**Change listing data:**
------------
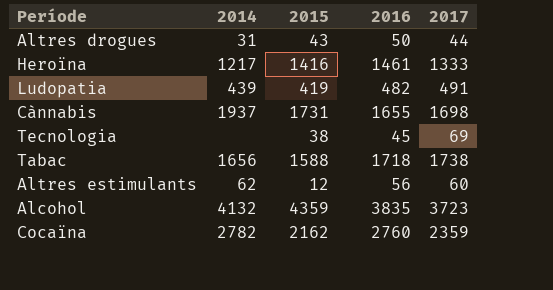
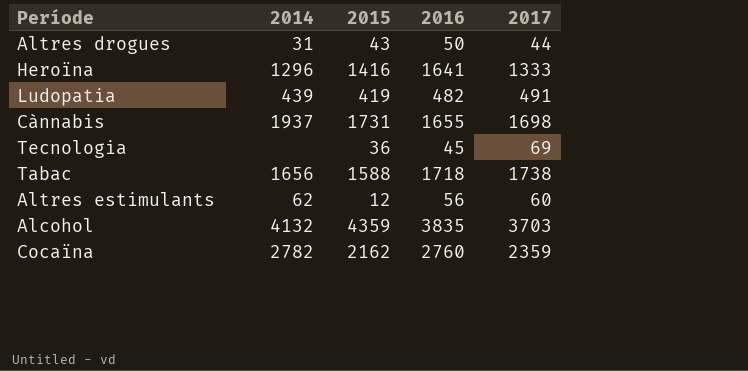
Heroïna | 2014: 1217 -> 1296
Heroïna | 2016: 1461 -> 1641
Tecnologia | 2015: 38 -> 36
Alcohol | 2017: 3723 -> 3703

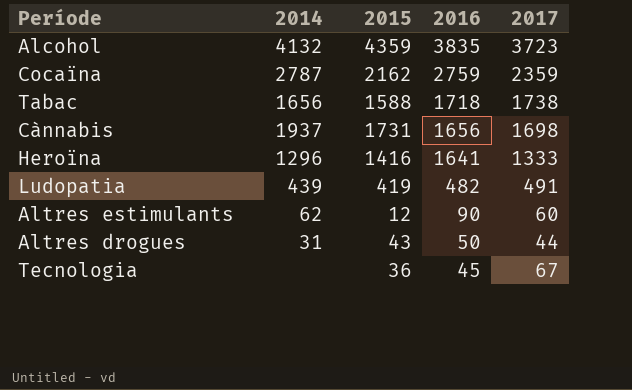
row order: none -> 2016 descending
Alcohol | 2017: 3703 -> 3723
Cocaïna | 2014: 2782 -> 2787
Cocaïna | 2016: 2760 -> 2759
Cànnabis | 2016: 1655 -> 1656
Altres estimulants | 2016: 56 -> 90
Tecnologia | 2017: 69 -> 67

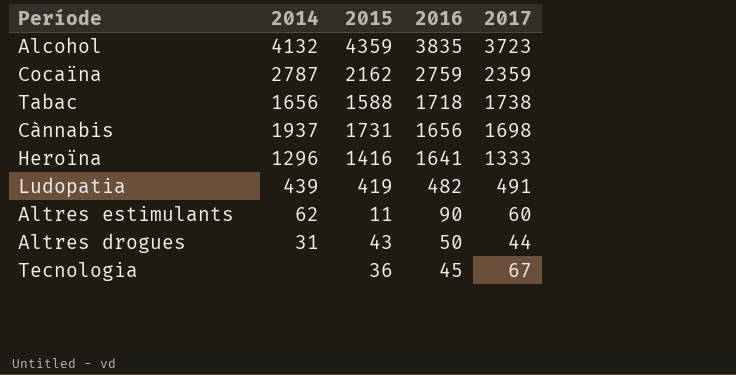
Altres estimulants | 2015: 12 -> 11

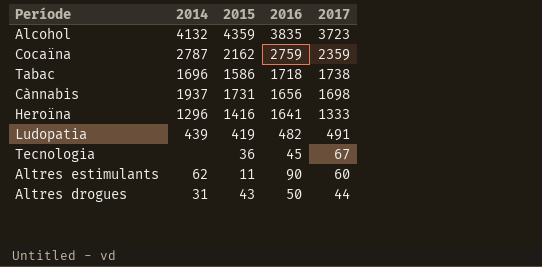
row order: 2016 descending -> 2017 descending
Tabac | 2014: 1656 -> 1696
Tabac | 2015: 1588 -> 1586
------------
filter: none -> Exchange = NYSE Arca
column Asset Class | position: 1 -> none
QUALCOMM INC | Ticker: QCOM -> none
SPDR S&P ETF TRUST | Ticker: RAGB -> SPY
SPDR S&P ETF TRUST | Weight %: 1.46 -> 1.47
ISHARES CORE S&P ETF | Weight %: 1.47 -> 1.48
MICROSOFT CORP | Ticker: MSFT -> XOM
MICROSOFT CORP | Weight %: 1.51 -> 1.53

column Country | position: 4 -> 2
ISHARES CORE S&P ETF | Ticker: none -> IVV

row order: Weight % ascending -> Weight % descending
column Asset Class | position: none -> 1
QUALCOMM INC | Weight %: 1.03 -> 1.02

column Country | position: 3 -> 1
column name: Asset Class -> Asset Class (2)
------------
**Work item:** Which lines above include the word "Ticker"? Show each one.

**Task output:**
QUALCOMM INC | Ticker: QCOM -> none
SPDR S&P ETF TRUST | Ticker: RAGB -> SPY
MICROSOFT CORP | Ticker: MSFT -> XOM
ISHARES CORE S&P ETF | Ticker: none -> IVV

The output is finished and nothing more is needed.